What you are asked to do
Transcribe the line with "Ben Simmons | BPM: 4.1 -> 5.3" and all the lines that follow it in the material below, exactly as they stand.

Stored data
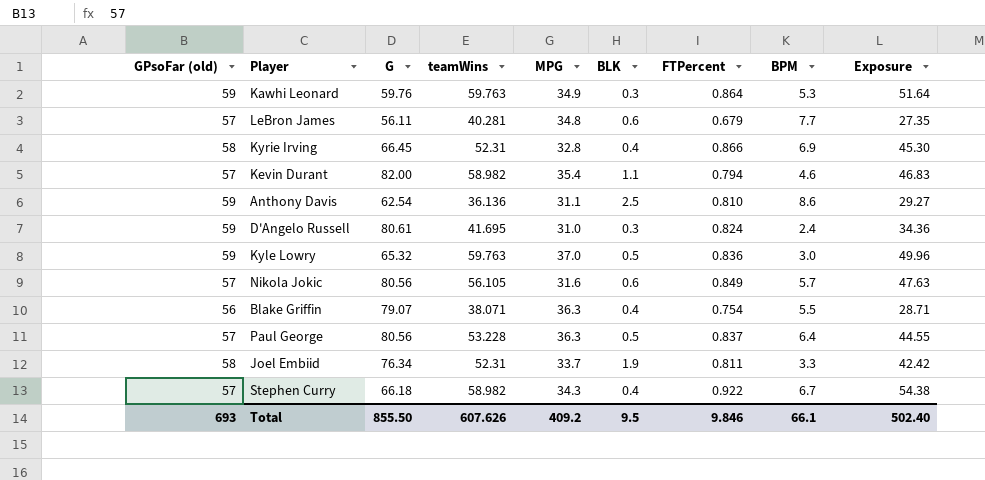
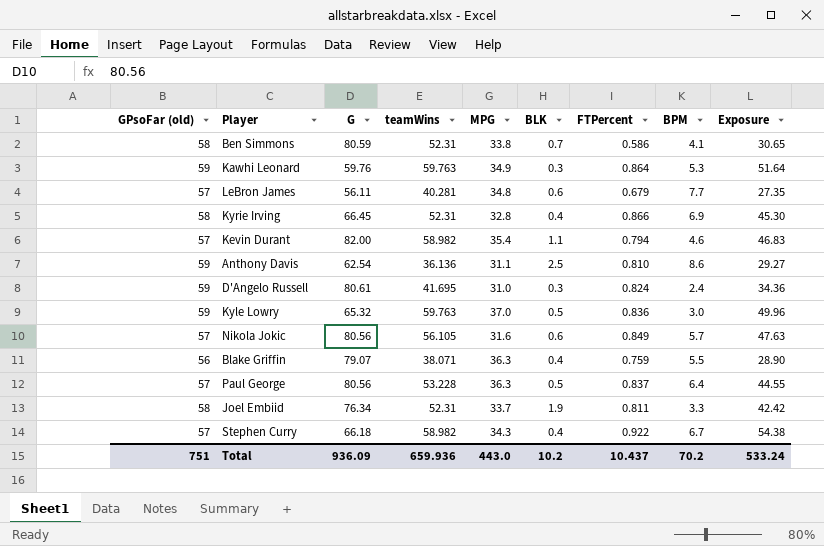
row Ben Simmons: none -> 58 | 80.59 | 52.31 | 33.8 | 0.7 | 0.586 | 4.1 | 30.65
Blake Griffin | FTPercent: 0.754 -> 0.759
Blake Griffin | Exposure: 28.71 -> 28.90
Total | GPsoFar (old): 693 -> 751
Total | G: 855.50 -> 936.09
Total | teamWins: 607.626 -> 659.936
Total | MPG: 409.2 -> 443.0
Total | BLK: 9.5 -> 10.2
Total | FTPercent: 9.846 -> 10.437
Total | BPM: 66.1 -> 70.2
Total | Exposure: 502.40 -> 533.24

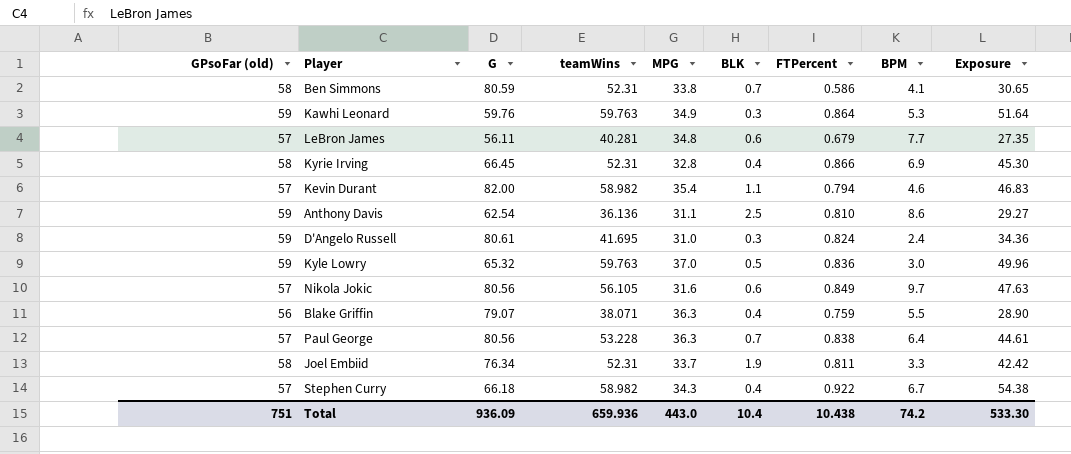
Nikola Jokic | BPM: 5.7 -> 9.7
Paul George | BLK: 0.5 -> 0.7
Paul George | FTPercent: 0.837 -> 0.838
Paul George | Exposure: 44.55 -> 44.61
Total | BLK: 10.2 -> 10.4
Total | FTPercent: 10.437 -> 10.438
Total | BPM: 70.2 -> 74.2
Total | Exposure: 533.24 -> 533.30

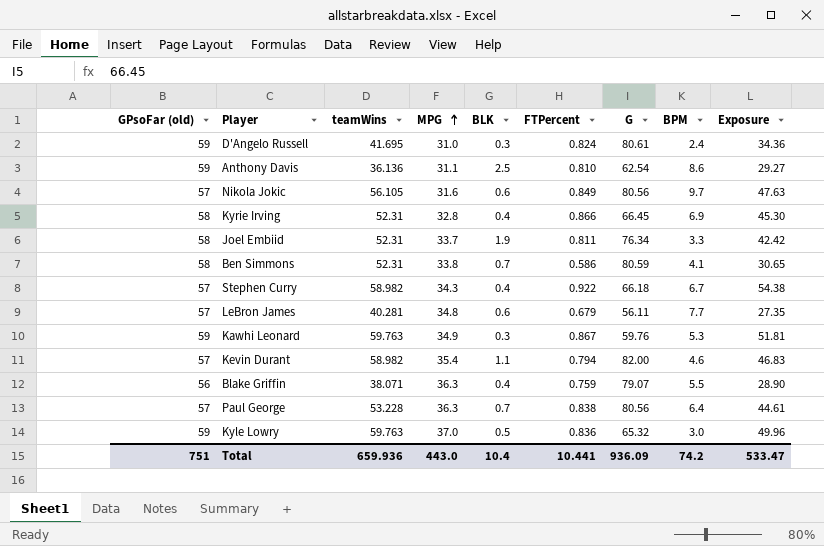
row order: none -> MPG ascending
column G | position: 3 -> 7
Kawhi Leonard | FTPercent: 0.864 -> 0.867
Kawhi Leonard | Exposure: 51.64 -> 51.81
Total | FTPercent: 10.438 -> 10.441
Total | Exposure: 533.30 -> 533.47

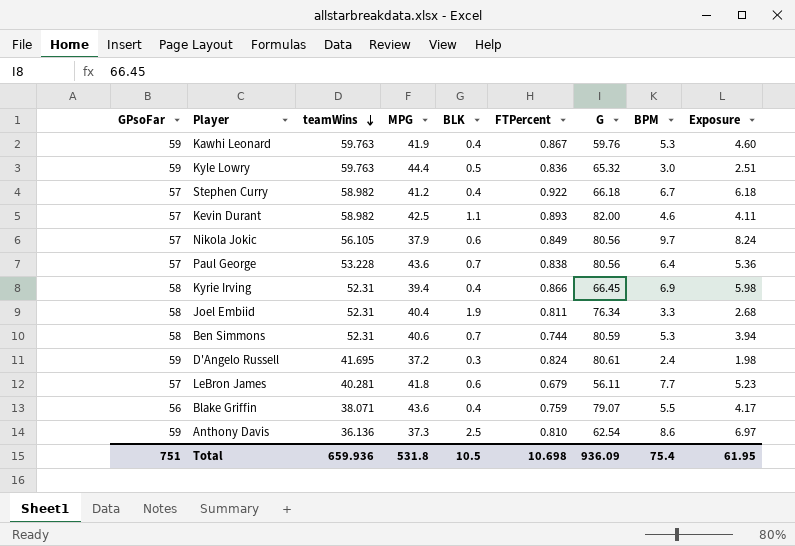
row order: MPG ascending -> teamWins descending
column name: GPsoFar (old) -> GPsoFar
column Exposure | formula: [teamWins] * [FTPercent] -> [FTPercent] * [BPM]
Kawhi Leonard | MPG: 34.9 -> 41.9
Kawhi Leonard | BLK: 0.3 -> 0.4
Kyle Lowry | MPG: 37.0 -> 44.4
Stephen Curry | MPG: 34.3 -> 41.2
Kevin Durant | MPG: 35.4 -> 42.5
Kevin Durant | FTPercent: 0.794 -> 0.893
Nikola Jokic | MPG: 31.6 -> 37.9
Paul George | MPG: 36.3 -> 43.6
Kyrie Irving | MPG: 32.8 -> 39.4
Joel Embiid | MPG: 33.7 -> 40.4
Ben Simmons | MPG: 33.8 -> 40.6
Ben Simmons | FTPercent: 0.586 -> 0.744
Ben Simmons | BPM: 4.1 -> 5.3
D'Angelo Russell | MPG: 31.0 -> 37.2
LeBron James | MPG: 34.8 -> 41.8
Blake Griffin | MPG: 36.3 -> 43.6
Anthony Davis | MPG: 31.1 -> 37.3
Total | MPG: 443.0 -> 531.8
Total | BLK: 10.4 -> 10.5
Total | FTPercent: 10.441 -> 10.698
Total | BPM: 74.2 -> 75.4
Total | Exposure: 533.47 -> 61.95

Expected answer
Ben Simmons | BPM: 4.1 -> 5.3
D'Angelo Russell | MPG: 31.0 -> 37.2
LeBron James | MPG: 34.8 -> 41.8
Blake Griffin | MPG: 36.3 -> 43.6
Anthony Davis | MPG: 31.1 -> 37.3
Total | MPG: 443.0 -> 531.8
Total | BLK: 10.4 -> 10.5
Total | FTPercent: 10.441 -> 10.698
Total | BPM: 74.2 -> 75.4
Total | Exposure: 533.47 -> 61.95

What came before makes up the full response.